_ACTIVITY:_ In the copy, include every record below exactly as it appears, but no pictures.

[[ INPUT MATERIAL open ]]

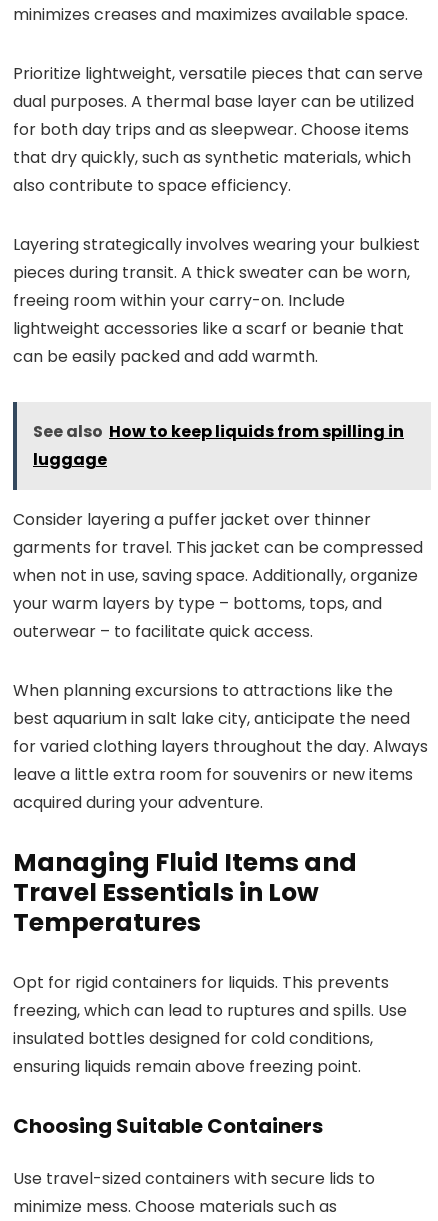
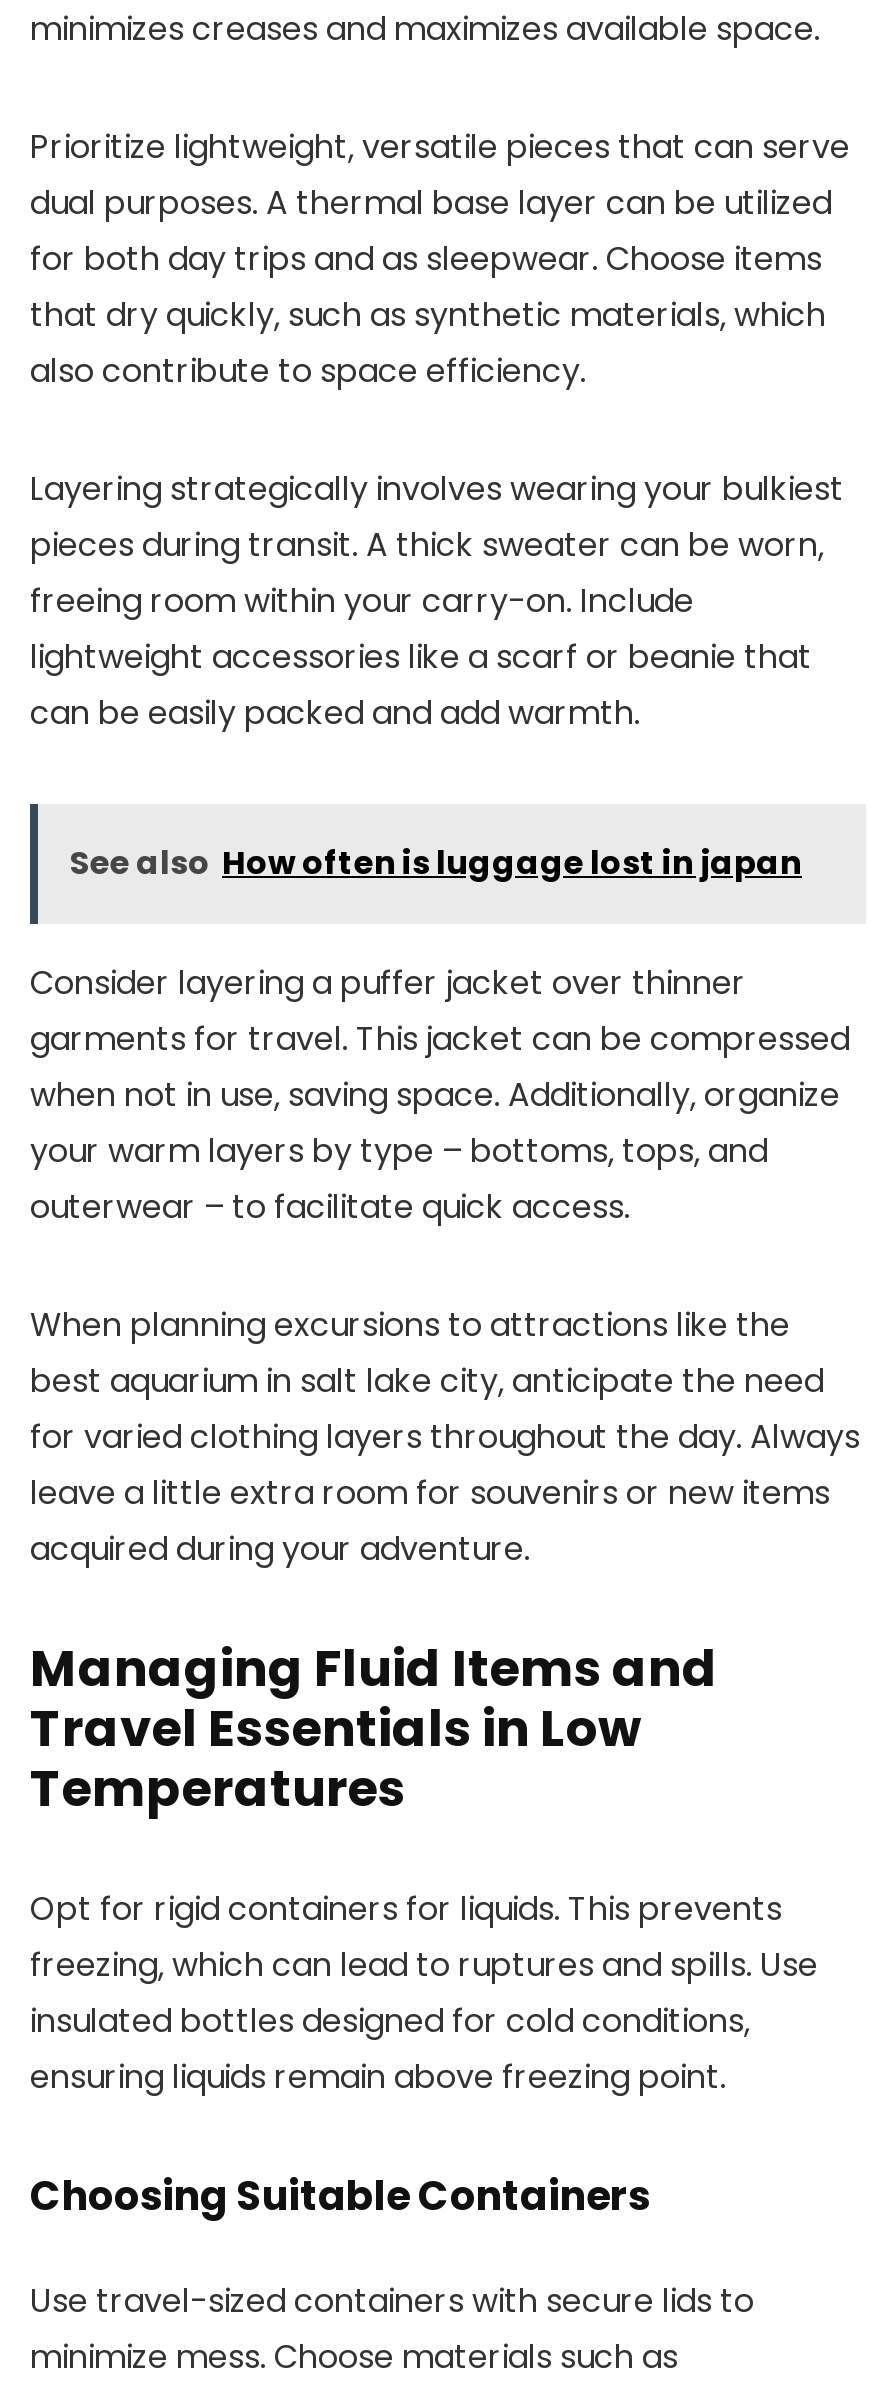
- See also How to keep liquids from spilling in
- luggage
+ See also How often is luggage lost in japan
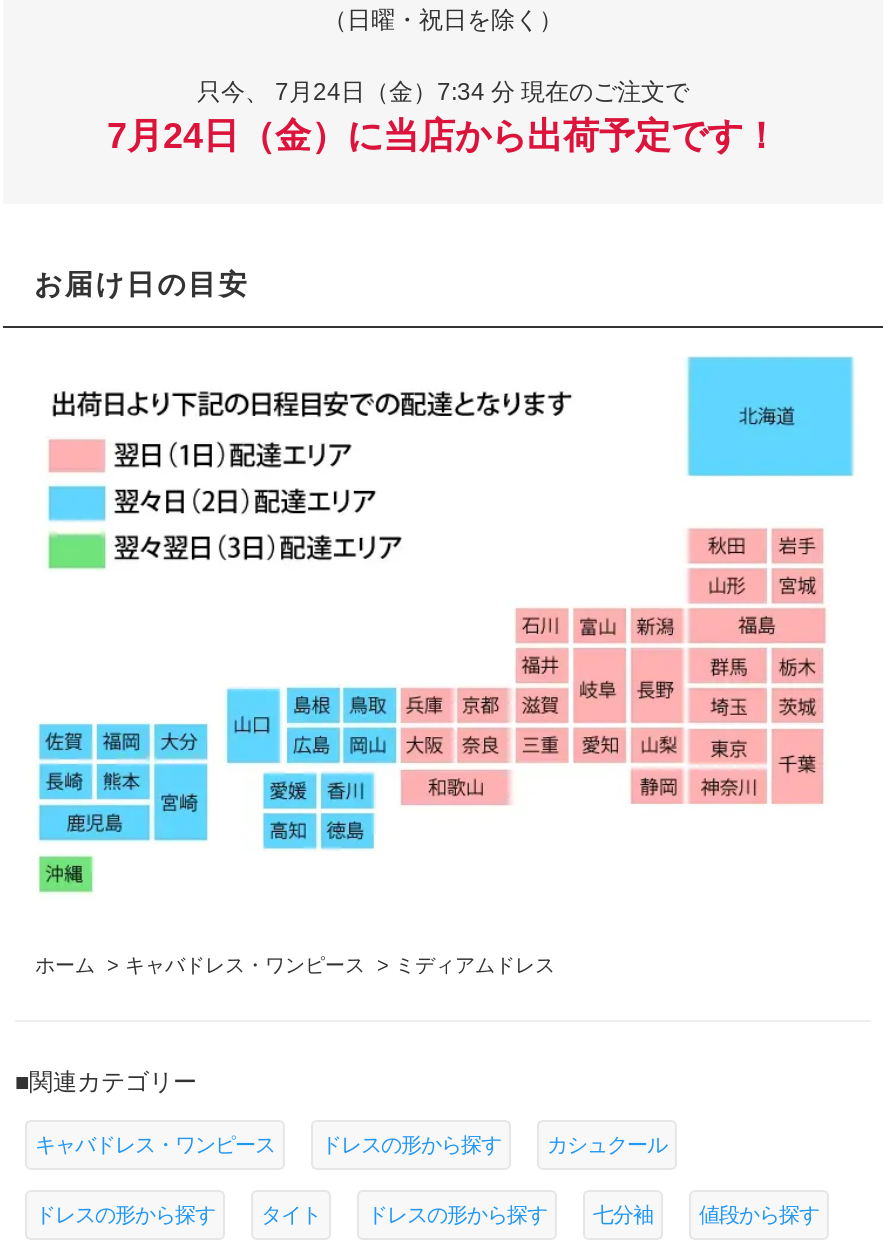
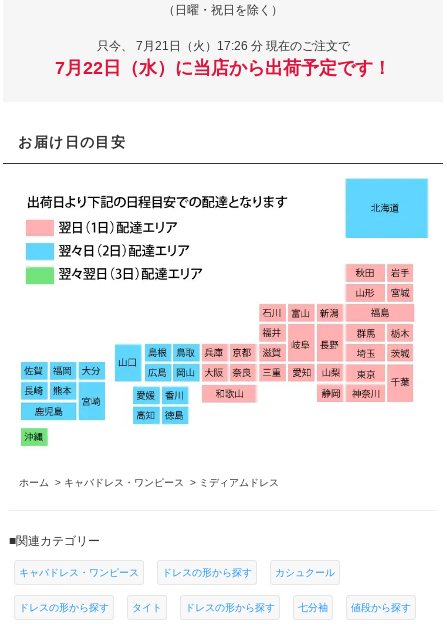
- 只今、7月24日（金）7:34 分 現在のご注文で
+ 只今、7月21日（火）17:26 分 現在のご注文で

- 7月24日（金）に当店から出荷予定です！
+ 7月22日（水）に当店から出荷予定です！
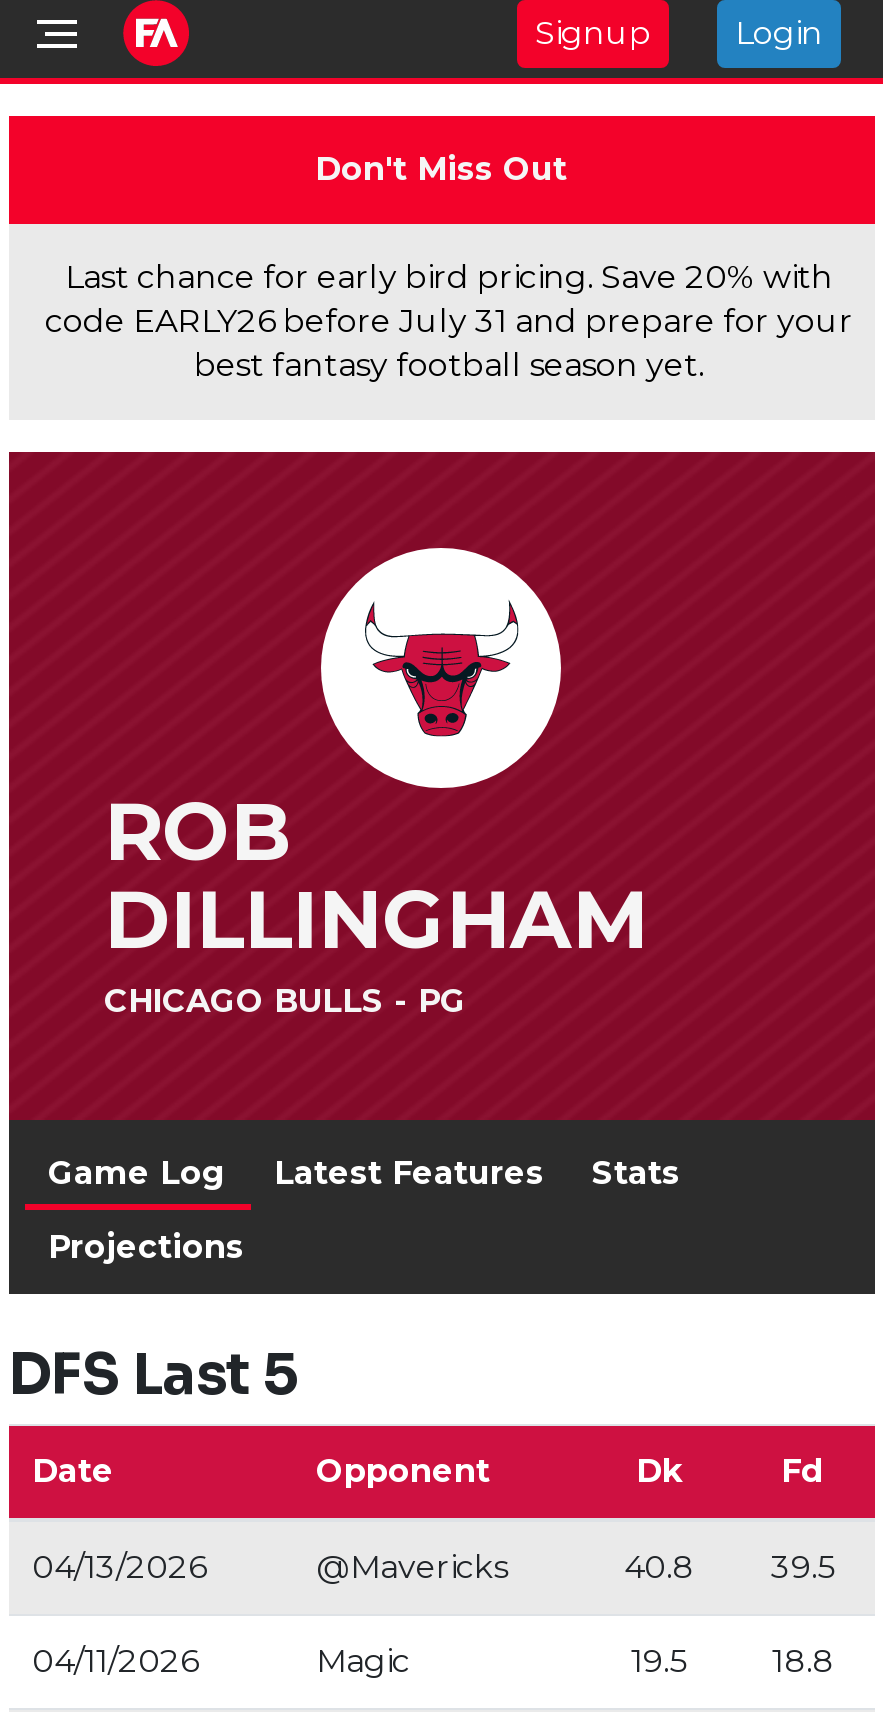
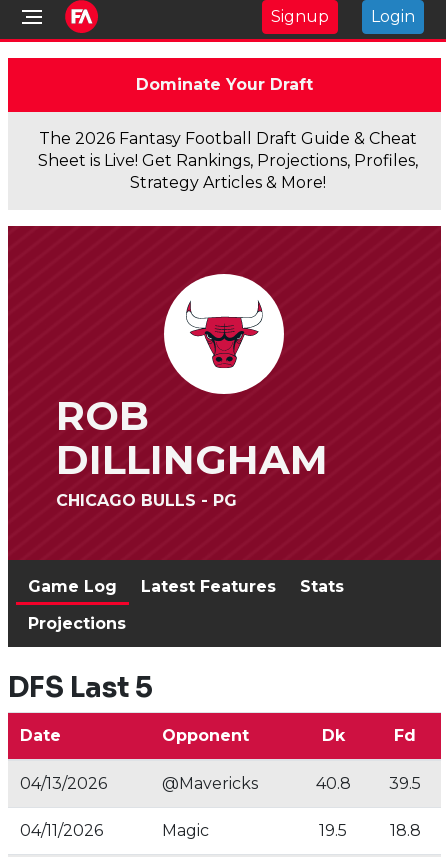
- Don't Miss Out
+ Dominate Your Draft

- Last chance for early bird pricing. Save 20% with
- code EARLY26 before July 31 and prepare for your
- best fantasy football season yet.
+ The 2026 Fantasy Football Draft Guide & Cheat
+ Sheet is Live! Get Rankings, Projections, Profiles,
+ Strategy Articles & More!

[[ INPUT MATERIAL closed ]]

_FINISHED TASK:_
- See also How to keep liquids from spilling in
- luggage
+ See also How often is luggage lost in japan
- 只今、7月24日（金）7:34 分 現在のご注文で
+ 只今、7月21日（火）17:26 分 現在のご注文で

- 7月24日（金）に当店から出荷予定です！
+ 7月22日（水）に当店から出荷予定です！
- Don't Miss Out
+ Dominate Your Draft

- Last chance for early bird pricing. Save 20% with
- code EARLY26 before July 31 and prepare for your
- best fantasy football season yet.
+ The 2026 Fantasy Football Draft Guide & Cheat
+ Sheet is Live! Get Rankings, Projections, Profiles,
+ Strategy Articles & More!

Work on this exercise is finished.